◆ **TO DO**: Go through the listing beneath and show each line containing the string "font".

◆ **RAW DATA**:
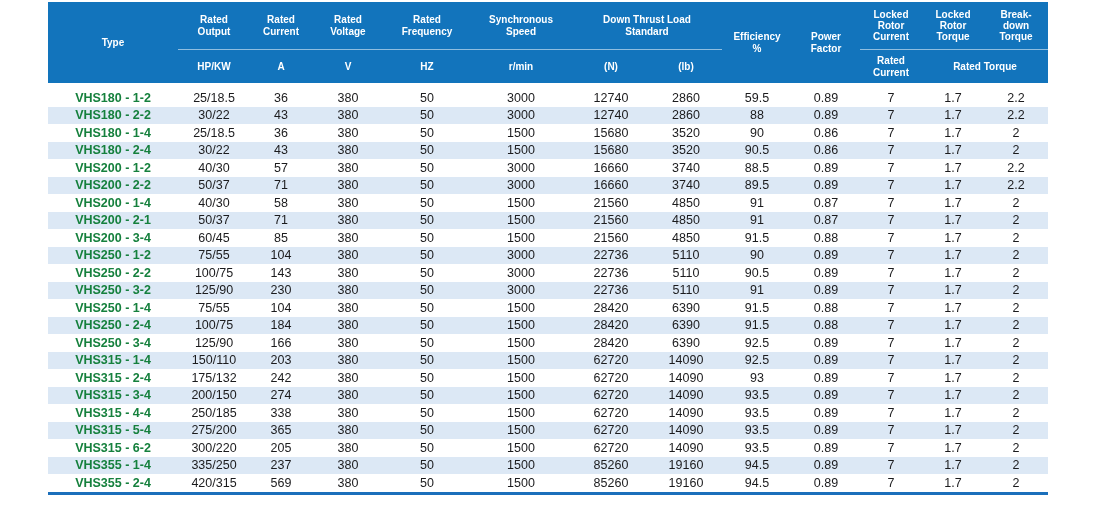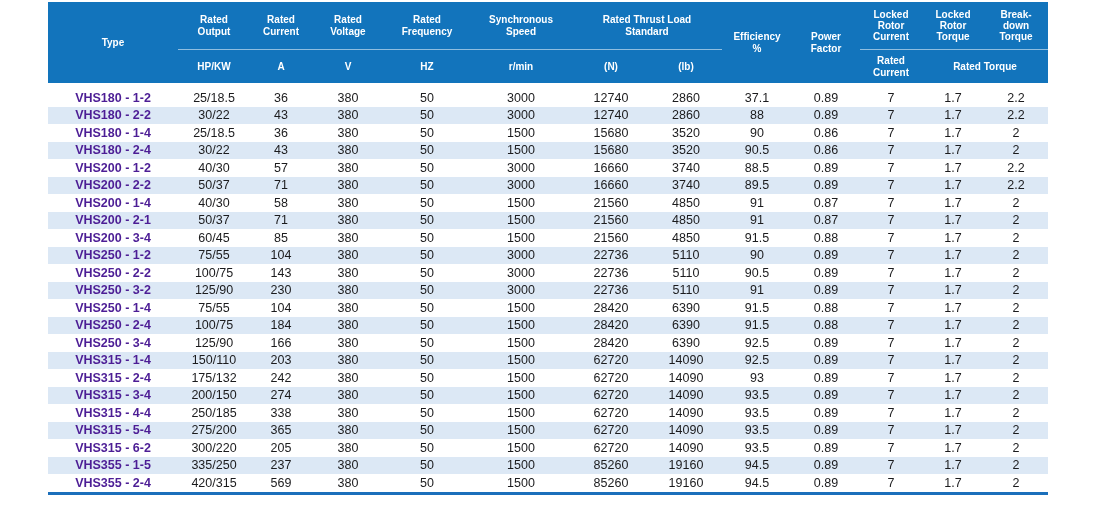--- a/index.html
+++ b/index.html
@@ -42,21 +42,21 @@
     vertical-align: middle;
     padding: 0;
     height: 17.5px;
     font-size: 12.5px;
     color: #1b1b1d;
     white-space: nowrap;
     overflow: hidden;
   }
   tbody td:first-child {
     font-weight: bold;
-    color: #4c1d95;
+    color: #15803d;
     margin-top: 46px;
   }
   tbody tr.spacer td {
     height: 6px;
     background: #ffffff;
     font-weight: normal;
   }
   tbody tr:nth-child(odd):not(.spacer) { background: #dce8f5; }
   tbody tr:nth-child(even) { background: #ffffff; }
 </style>
@@ -86,21 +86,21 @@
         <th class="divider">Rated
 Output</th>
         <th class="divider">Rated
 Current</th>
         <th class="divider">Rated
 Voltage</th>
         <th class="divider">Rated
 Frequency</th>
         <th class="divider">Synchronous
 Speed</th>
-        <th class="divider" colspan="2">Rated Thrust Load
+        <th class="divider" colspan="2">Down Thrust Load
 Standard</th>
         <th rowspan="2">Efficiency
 %</th>
         <th rowspan="2">Power
 Factor</th>
         <th class="divider">Locked
 Rotor
 Current</th>
         <th class="divider">Locked
 Rotor
@@ -128,21 +128,21 @@
         </tr>
     <tr>
     <td>VHS180 - 1-2</td>
     <td>25/18.5</td>
     <td>36</td>
     <td>380</td>
     <td>50</td>
     <td>3000</td>
     <td>12740</td>
     <td>2860</td>
-    <td>37.1</td>
+    <td>59.5</td>
     <td>0.89</td>
     <td>7</td>
     <td>1.7</td>
     <td>2.2</td>
   </tr>
         <tr>
     <td>VHS180 - 2-2</td>
     <td>30/22</td>
     <td>43</td>
     <td>380</td>
@@ -435,21 +435,21 @@
     <td>1500</td>
     <td>62720</td>
     <td>14090</td>
     <td>93.5</td>
     <td>0.89</td>
     <td>7</td>
     <td>1.7</td>
     <td>2</td>
   </tr>
         <tr>
-    <td>VHS355 - 1-5</td>
+    <td>VHS355 - 1-4</td>
     <td>335/250</td>
     <td>237</td>
     <td>380</td>
     <td>50</td>
     <td>1500</td>
     <td>85260</td>
     <td>19160</td>
     <td>94.5</td>
     <td>0.89</td>
     <td>7</td>

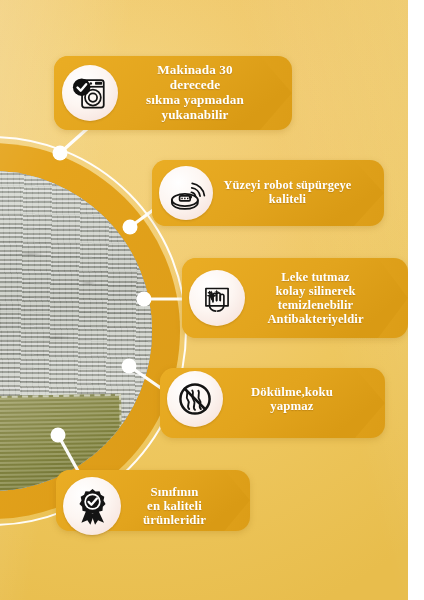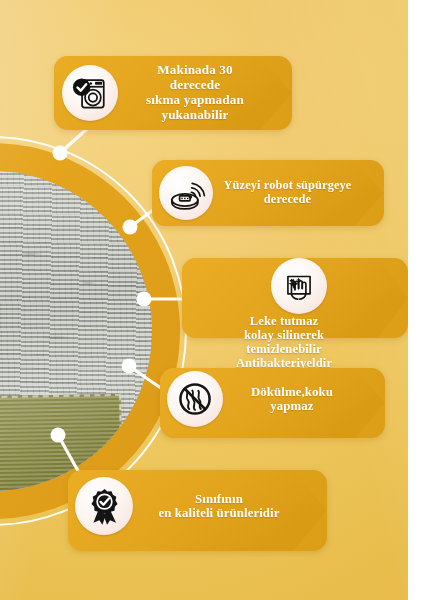--- a/index.html
+++ b/index.html
@@ -139,29 +139,29 @@
 
   
   #badge-0 { left:54px;  top:56px;  width:238px; height:74px; }
   #badge-0 .icon-circle { width:56px; height:56px; margin-left:8px; }
   #badge-0 .badge-text  { font-size:13.2px; padding:0 26px 0 6px; }
 
   #badge-1 { left:152px; top:160px; width:232px; height:66px; }
   #badge-1 .icon-circle { width:54px; height:54px; margin-left:7px; }
   #badge-1 .badge-text  { font-size:12.4px; padding:0 26px 0 4px; }
 
-  #badge-2 { left:182px; top:258px; width:226px; height:80px;flex-direction:column; }
+  #badge-2 { left:182px; top:258px; width:226px; height:80px; }
   #badge-2 .icon-circle { width:56px; height:56px; margin-left:7px; }
   #badge-2 .badge-text  { font-size:12.6px; padding:0 26px 0 4px; }
 
   #badge-3 { left:160px; top:368px; width:225px; height:62px; }
   #badge-3 .icon-circle { width:56px; height:56px; margin-left:7px; }
   #badge-3 .badge-text  { font-size:12.8px; padding:0 28px 0 4px; }
 
-  #badge-4 { left:68px;  top:470px; width:259px; height:72px; }
+  #badge-4 { left:56px;  top:470px; width:194px; height:72px; }
   #badge-4 .icon-circle { width:58px; height:58px; margin-left:7px; }
   #badge-4 .badge-text  { font-size:12.8px; padding:0 26px 0 4px; }
 </style>
 </head>
 <body>
 
 <div id="canvas">
 
   <div class="bg-panel">
     <div class="bg-sheen"></div>
@@ -249,21 +249,21 @@
           </g>
           <circle cx="28.8" cy="28.2" r="2.1" fill="#141414"></circle>
           <g fill="#141414">
             <rect x="17.6" y="29.2" width="1.8" height="1.8"></rect>
             <rect x="21.1" y="29.2" width="1.8" height="1.8"></rect>
             <rect x="24.6" y="29.2" width="1.8" height="1.8"></rect>
           </g>
         </svg>
       </div>
       <div class="badge-text">Yüzeyi robot süpürgeye
-derecede</div>
+kaliteli</div>
     </div>
 
     <div class="badge" id="badge-2">
       <svg class="badge-shape" viewBox="0 0 226 80" preserveAspectRatio="none">
         <defs>
           <linearGradient id="bgrad2" x1="0" y1="0" x2="1" y2="0.4">
             <stop offset="0" stop-color="#eaad24"></stop>
               <stop offset="0.6" stop-color="#e2a41d"></stop>
               <stop offset="1" stop-color="#d99a14"></stop>
           </linearGradient>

◆ **TASK SOLUTION**:
     font-size: 12.5px;
     font-weight: bold;
     font-weight: normal;
   #badge-0 .badge-text  { font-size:13.2px; padding:0 26px 0 6px; }
   #badge-1 .badge-text  { font-size:12.4px; padding:0 26px 0 4px; }
   #badge-2 .badge-text  { font-size:12.6px; padding:0 26px 0 4px; }
   #badge-3 .badge-text  { font-size:12.8px; padding:0 28px 0 4px; }
   #badge-4 .badge-text  { font-size:12.8px; padding:0 26px 0 4px; }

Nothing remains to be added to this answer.